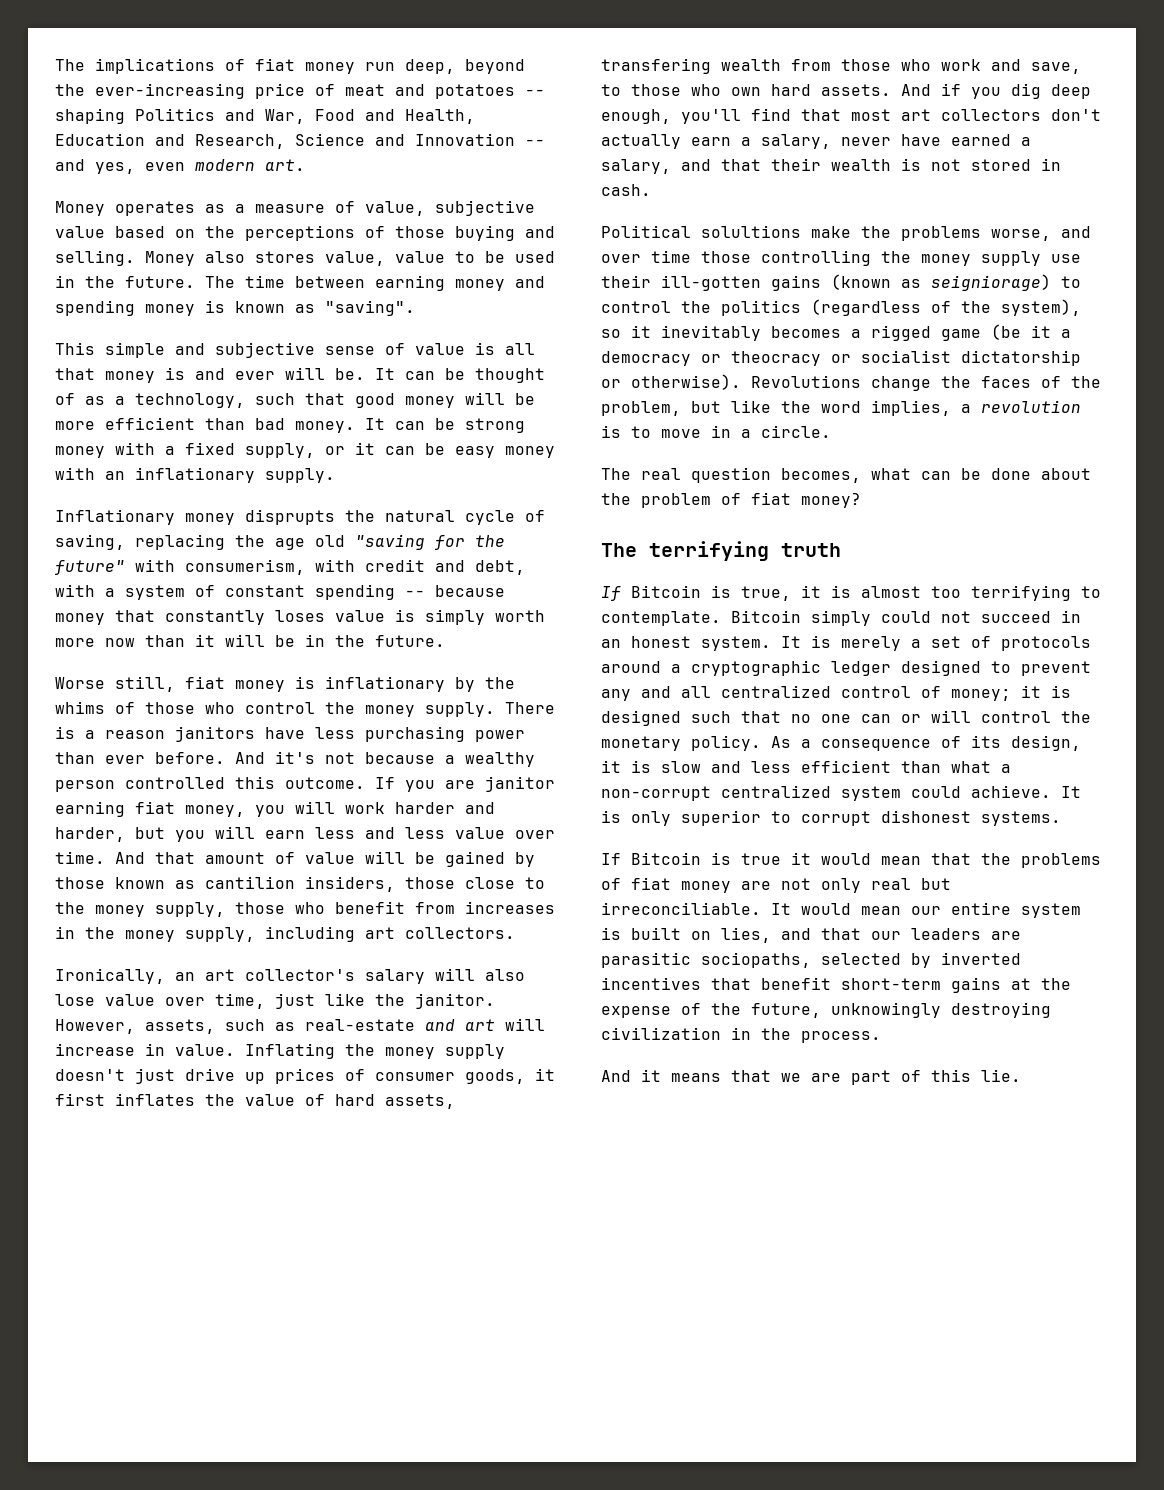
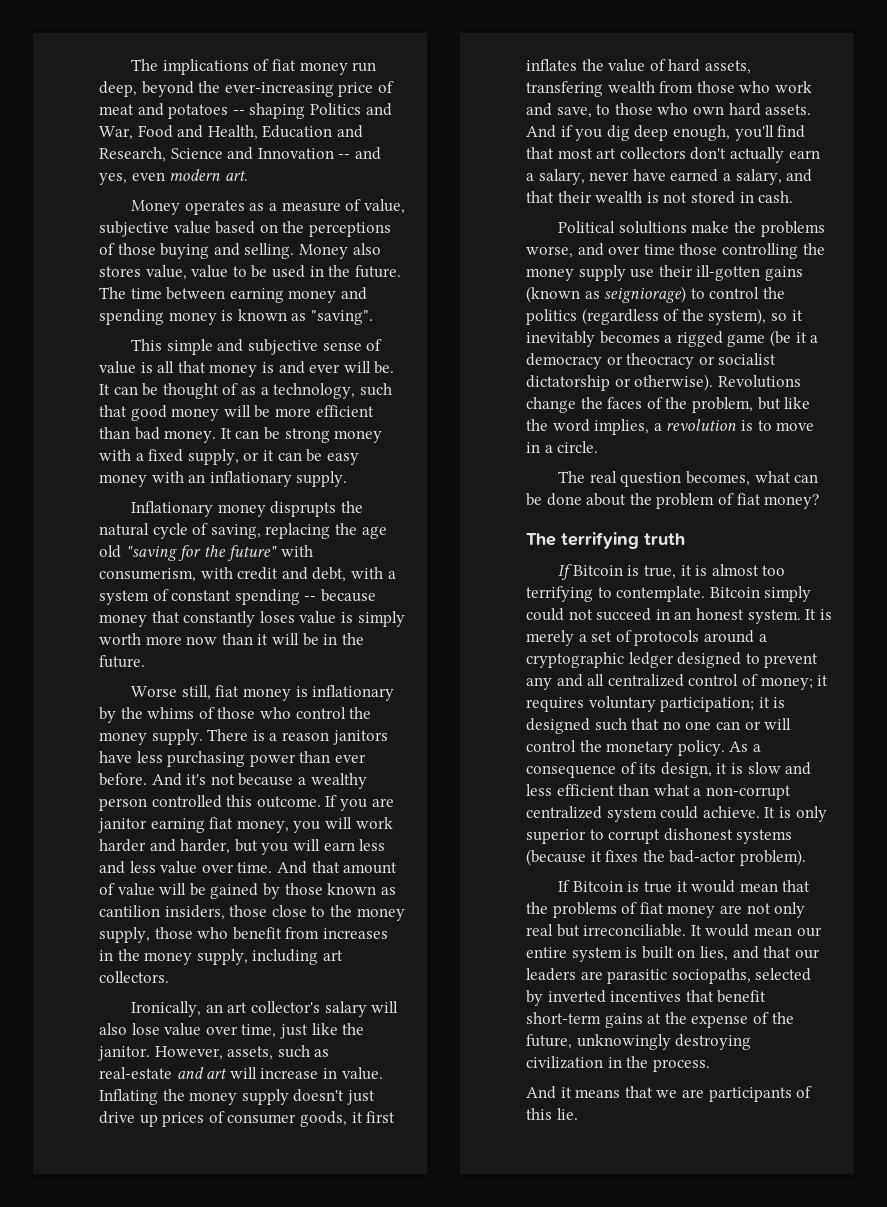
(1041, 691) none -> [526,696,770,712] requires voluntary participation; it
[981,811,1061,826] systems. -> [736,829,793,844] [526,849,806,866] systems (because it fixes the bad-actor problem).
[851,1070,891,1085] part -> [708,1087,792,1102] participants

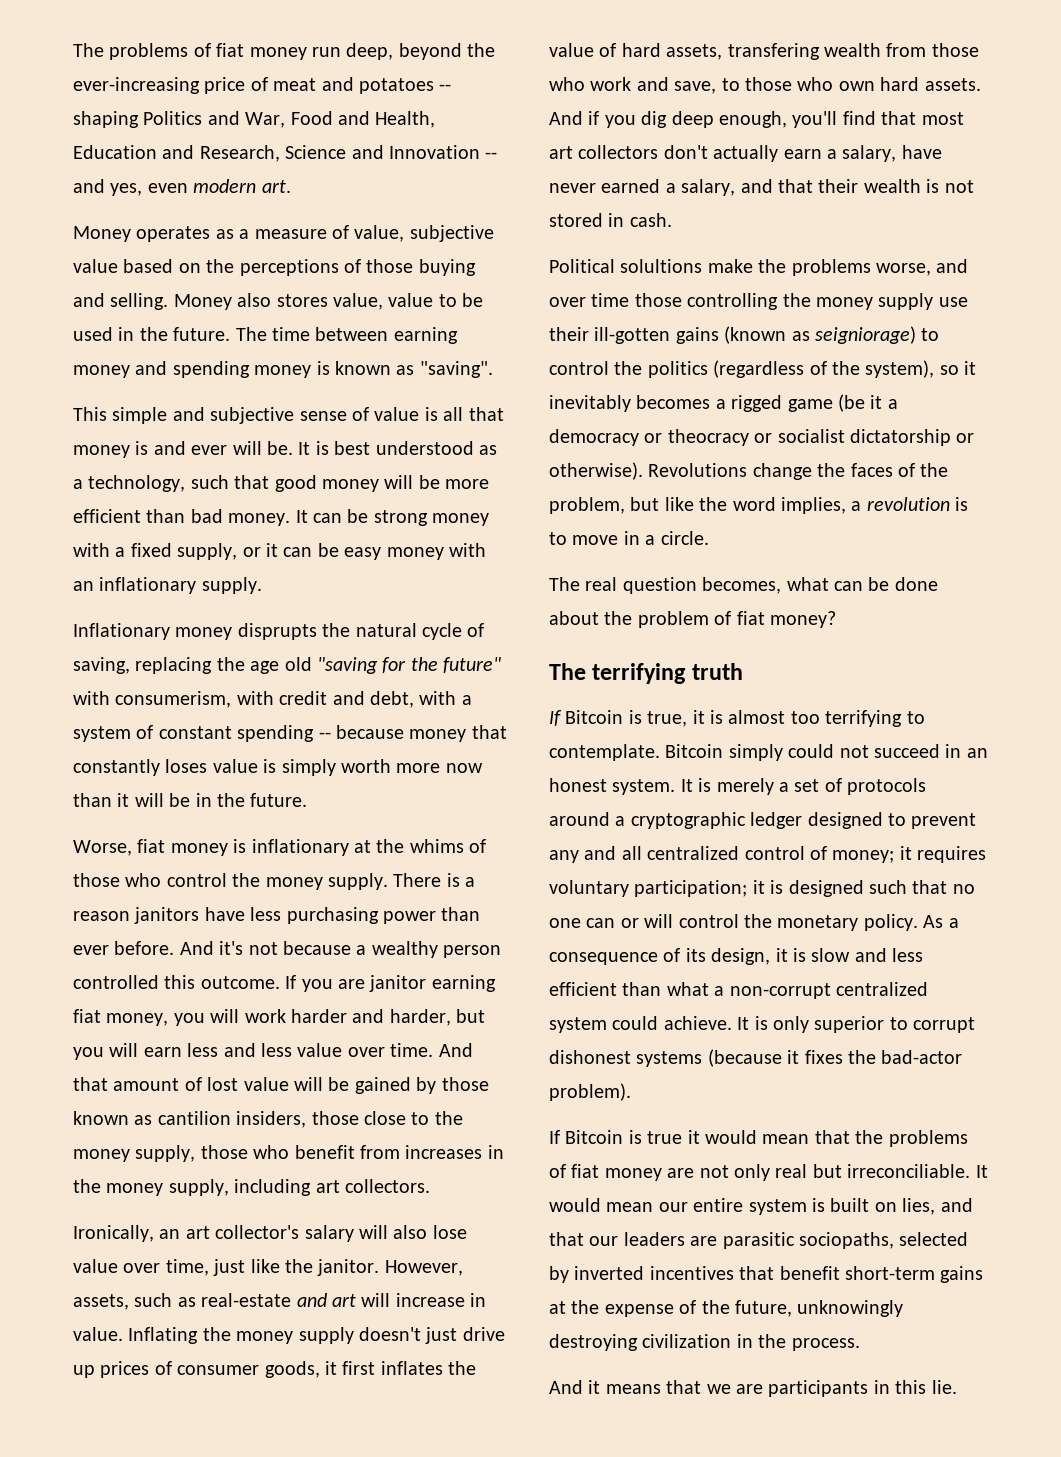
[131,59,249,75] The implications -> [73,43,189,60] The problems
[113,383,239,399] can be thought of -> [315,441,474,455] is best understood
[131,685,211,700] Worse still, -> [73,840,132,856] Worse,
[99,707,116,723] by -> [354,840,371,853] at
(115, 889) none -> [207,1077,239,1091] lost
[589,169,666,181] never have -> [901,145,942,159] [549,183,596,193] have never
[796,1086,813,1098] of -> [873,1380,890,1394] in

# # # # #

Task details – Where the line containing "[589,169,666,181] never have" appears in the data above, begin there and reproduce every line to the end exactly; include nothing else.

Output for this exercise –
[589,169,666,181] never have -> [901,145,942,159] [549,183,596,193] have never
[796,1086,813,1098] of -> [873,1380,890,1394] in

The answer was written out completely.